## Task requirements
In the lines below, count those containing the word "list" and give the number alone.

Entries supplied: Begin

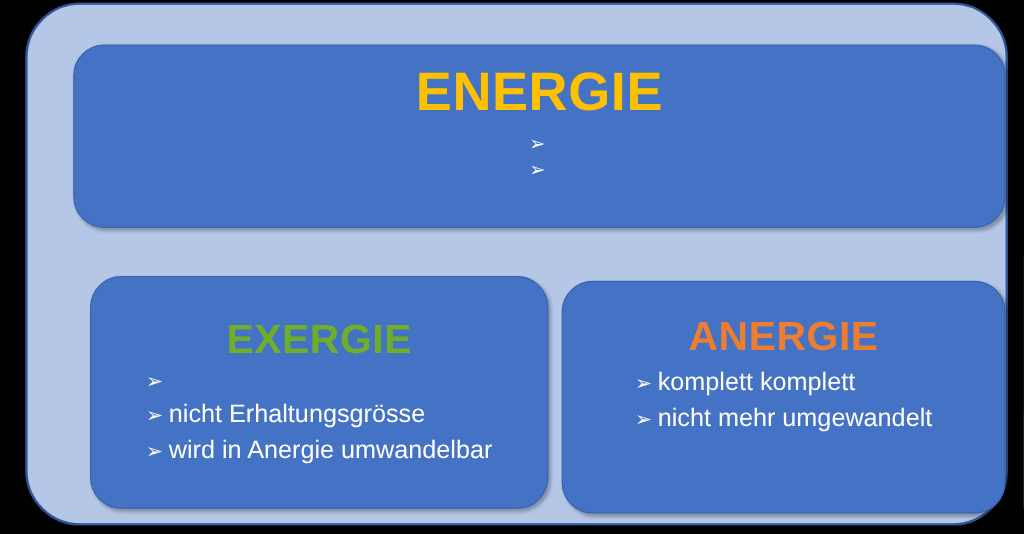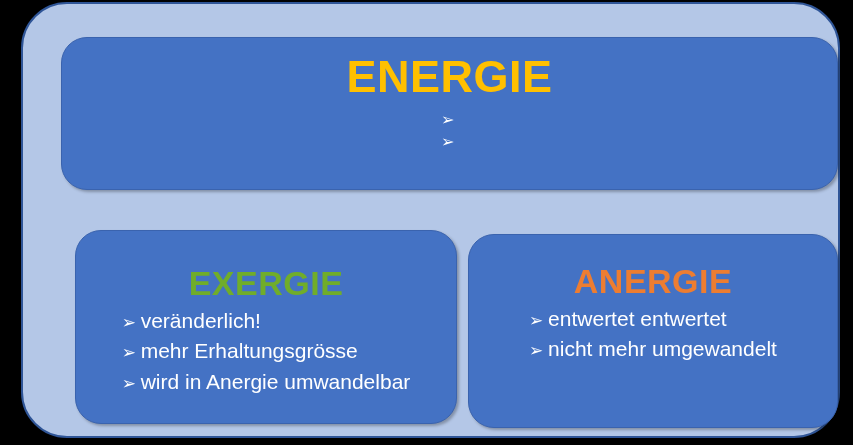--- a/index.html
+++ b/index.html
@@ -175,7 +175,6 @@
       <ul class="bullet-list" id="list-exergie">
         <li class="bullet-item">
           <span class="bullet-glyph">➢</span>
-          <span>veränderlich!</span>
         </li>
         <li class="bullet-item">
           <span class="bullet-glyph">➢</span>

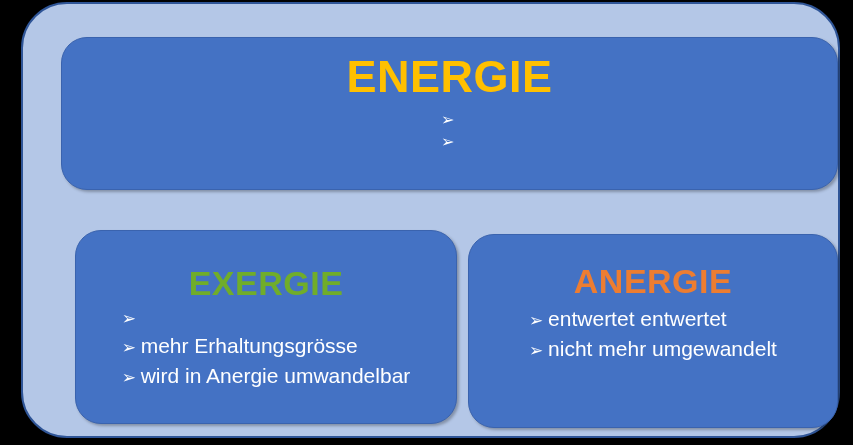--- a/index.html
+++ b/index.html
@@ -192,7 +192,7 @@
       <ul class="bullet-list" id="list-anergie">
         <li class="bullet-item">
           <span class="bullet-glyph">➢</span>
-          <span>entwertet entwertet</span>
+          <span>komplett komplett</span>
         </li>
         <li class="bullet-item">
           <span class="bullet-glyph">➢</span>

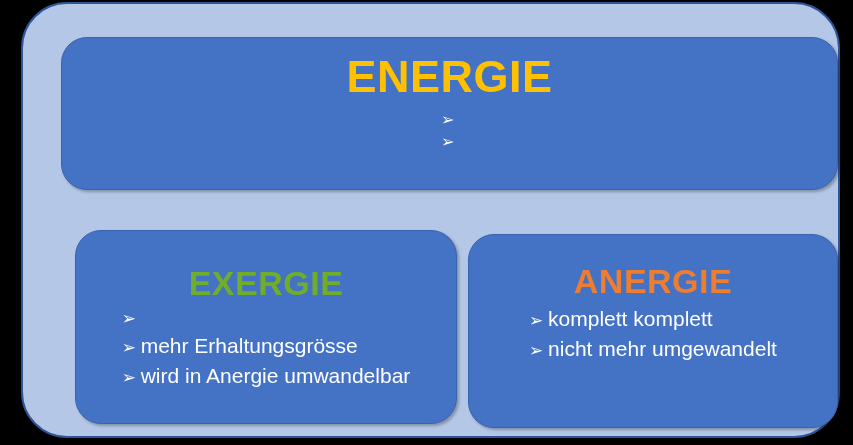--- a/index.html
+++ b/index.html
@@ -178,7 +178,7 @@
         </li>
         <li class="bullet-item">
           <span class="bullet-glyph">➢</span>
-          <span>mehr Erhaltungsgrösse</span>
+          <span>nicht Erhaltungsgrösse</span>
         </li>
         <li class="bullet-item">
           <span class="bullet-glyph">➢</span>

Entries supplied: End

## Result
2